Toymaker Mattel has announced plans to sell a nursery gadget that will listen to infants and watch over them, record their sleep patterns, and even play a lullaby should they awaken.
Put another way: It eavesdrops on kids.
Skeptics are asking if the device, similar to Amazon.com’s Echo with its Alexa voice assistant, will violate children’s privacy and deepen a trend of surrendering intimate human connections to technology that talks and listens.
“The kid tech industry sees kids’ bedroom as an economic bonanza,” said Jeff Chester, executive director of the Centre for Digital Democracy, a Washington-based policy group that advocates for privacy protections. “They can get all kinds of profile information – the kid likes to eat this kind of food, the kid likes to listen to this kind of music, and we’ll have this kind of information that we can share with partners and advertisers.”
The toymaker announced Aristotle in January as a “connected kids room platform.” The device includes a speaker, camera and lights. It’s powered by processors from Qualcomm, and it uses programming from Microsoft to collect crib-side data and respond to a baby’s needs.

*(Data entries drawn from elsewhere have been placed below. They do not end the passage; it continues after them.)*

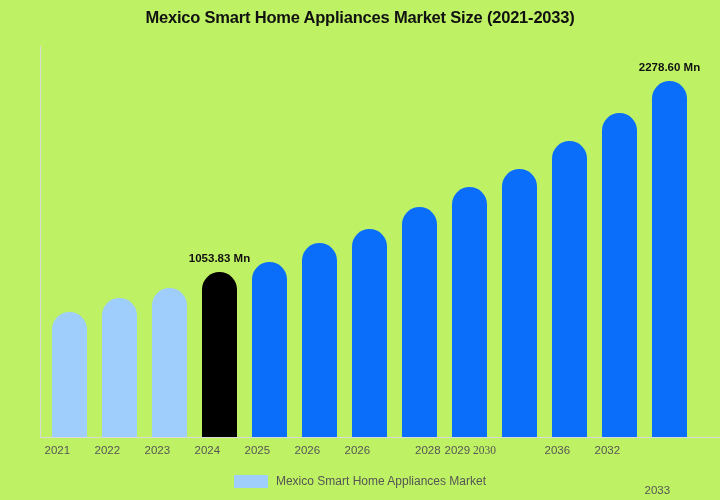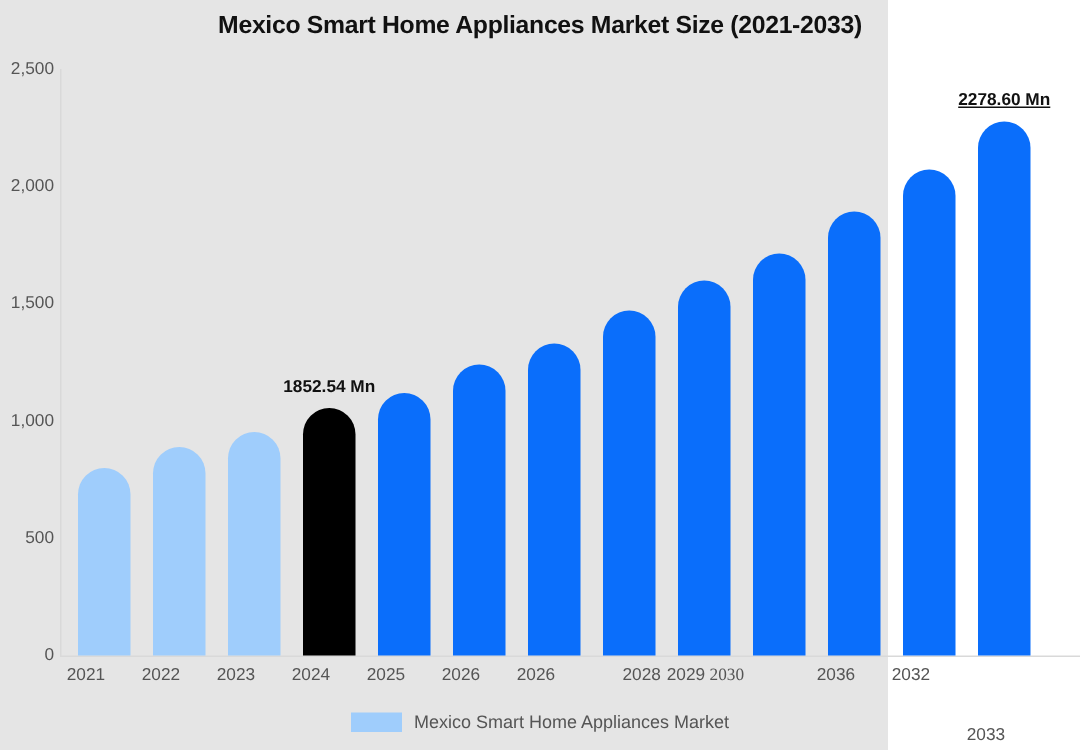"Mexico Smart Home Appliances Market" #chart-root { background: #e5e5e5 -> #bef264; width: 592px -> 720px }
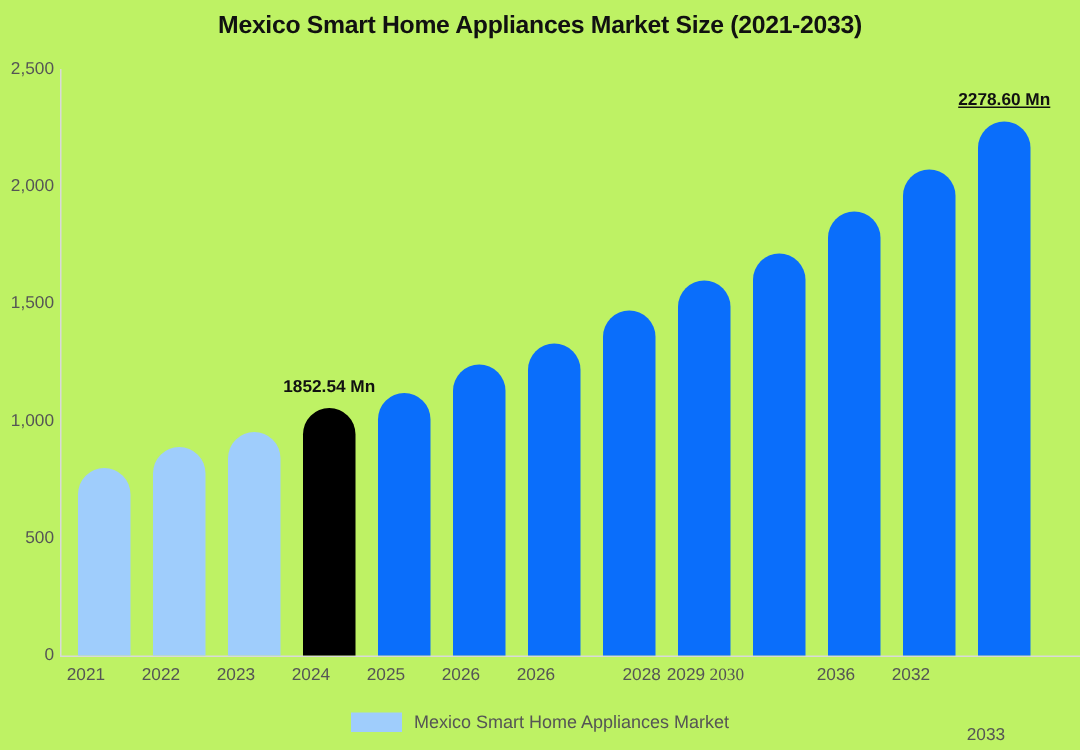"2,500" div { html: <div> <div>2,500</div> <div>2,000</div> <div>1,500</div> <div>1,000</div> <div>500</div> <div>0</div> </div> -> none }
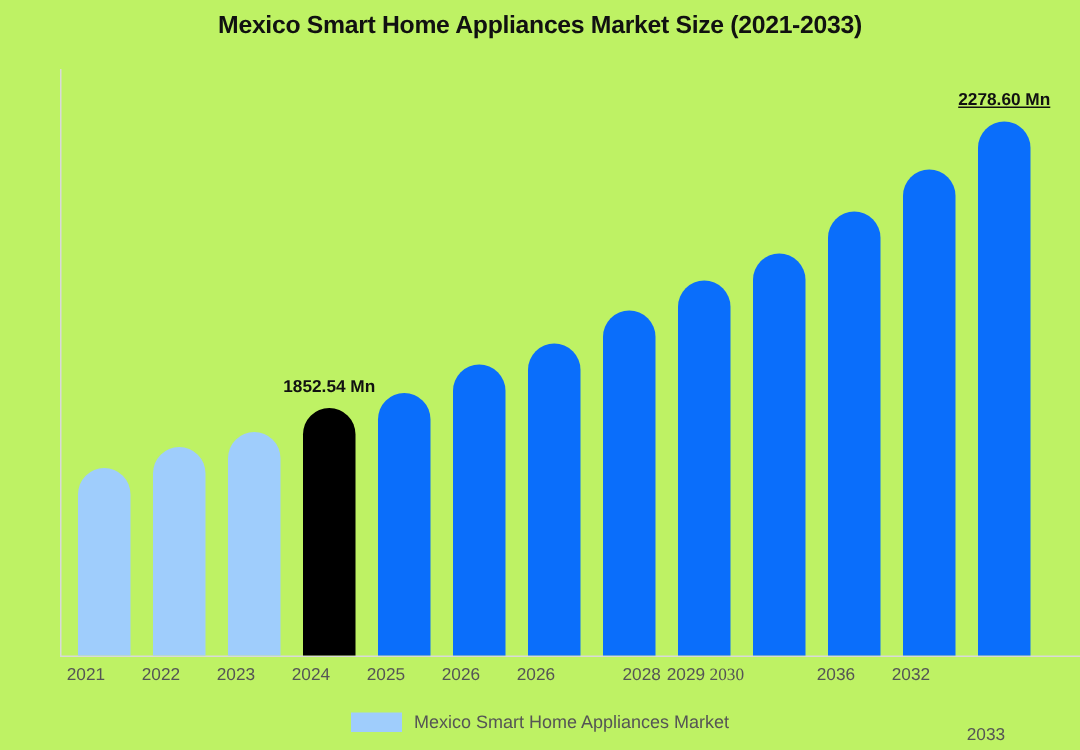"2278.60 Mn" div.bar-value-label { text-decoration: underline -> none }
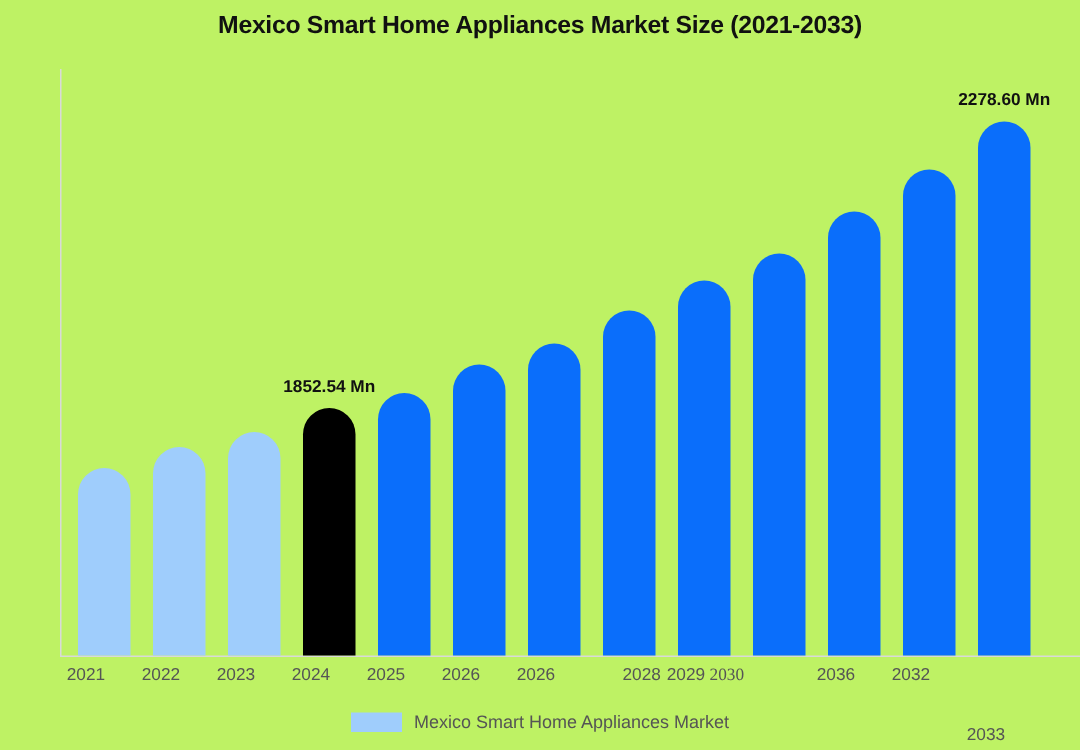"1852.54 Mn" div.bar-value-label { text: 1852.54 -> 1053.83 }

Aristotle can be programmed to launch into a lullaby, emit white noise, or turn on a night light to soothe a waking baby back to sleep. The monitor sends data on nap times and diaper changes to a corresponding smartphone app and, with permission, uploads it to the cloud.
The device can help purchase diapers, reinforce good manners in kids (by requiring the word “please” in voice commands) and even help kids learn a foreign language, the company said in a press release.
Aristotle was to be introduced at retail in the summer with a recommended price of $299, according to Mattel’s January news release. The product didn’t turn up in a search of Mattel’s shopping website on Thursday and the company hasn’t said when it will be available or if it’s been delayed.
Alex Clark, a spokesperson for Mattel, said in an email the company is “committed to ensuring every product we make meets or exceeds all applicable laws and regulations, including connected products intended for children’s use.”
Aristotle wasn’t designed to store or record audio or video, Clark said. No third parties will have access to any personally-identifiable information, and any data shared is entirely anonymous and fully encrypted, he said.
The trend toward talking, listening machines is accelerating. Amazon, girding for competition from Apple and Google in the race to equip homes with smart devices, this week unveiled a slew of consumer gadgets including an Alexa-powered digital-home hub and a smaller and cheaper Echo speaker.
Mattel is investing in internet-connected toys under a new leader recruited from Google.
“Alexa and Echo have prepared us to say this is OK – to see something that’s actually quite shocking as OK,” Sherry Turkle, a professor at the Massachusetts Institute of Technology, said in an interview.
She called Aristotle’s lullaby capability “exactly the wrong thing for a computer to be doing,” because the machine can’t provide the comfort a human would.
In Congress, two lawmakers in a letter on Thursday asked Mattel for details on how Aristotle will gather and store information.
“It appears that never before has a device had the capability to so intimately look into the life of a child,” Senator Ed Markey, a Massachusetts Democrat, and Representative Joe Barton, a Texas Republican, said in the letter.
“Consumers should know how this product will work, and what measures Mattel will take to protect families’ privacy and secure their data,” the lawmakers wrote. Their questions included whether Aristotle will always be on to record children, and how Mattel will store and protect the information.
Mattel is “carefully reviewing” the letter, said Clark, the company spokesperson.
The El Segundo, California-based toymaker in its announcement of the product said it paid “special attention” to federal law that requires websites and apps targeted at children to gain parental consent to collect and use children’s personal information.
But Chester, with the Center for Digital Democracy, said the law doesn’t protect children once parents give permission.
Mattel CEO Margo Georgiadis, hired from Alphabet’s Google early this year, has laid out a vision for the 72-year-old company that puts more emphasis on internet-connected devices over traditional toys.
This mission has taken on new urgency as interest appears to be waning in once-powerful brands such as Thomas and American Girl. Shares have dropped by more than 40% this year.
But electronics come with implications far beyond selling wooden train sets or dress-up dolls.
“A young child’s bedroom should not be a place for corporate surveillance and data-gathering,” said Josh Golin, executive director of the Campaign for a Commercial-Free Childhood policy group.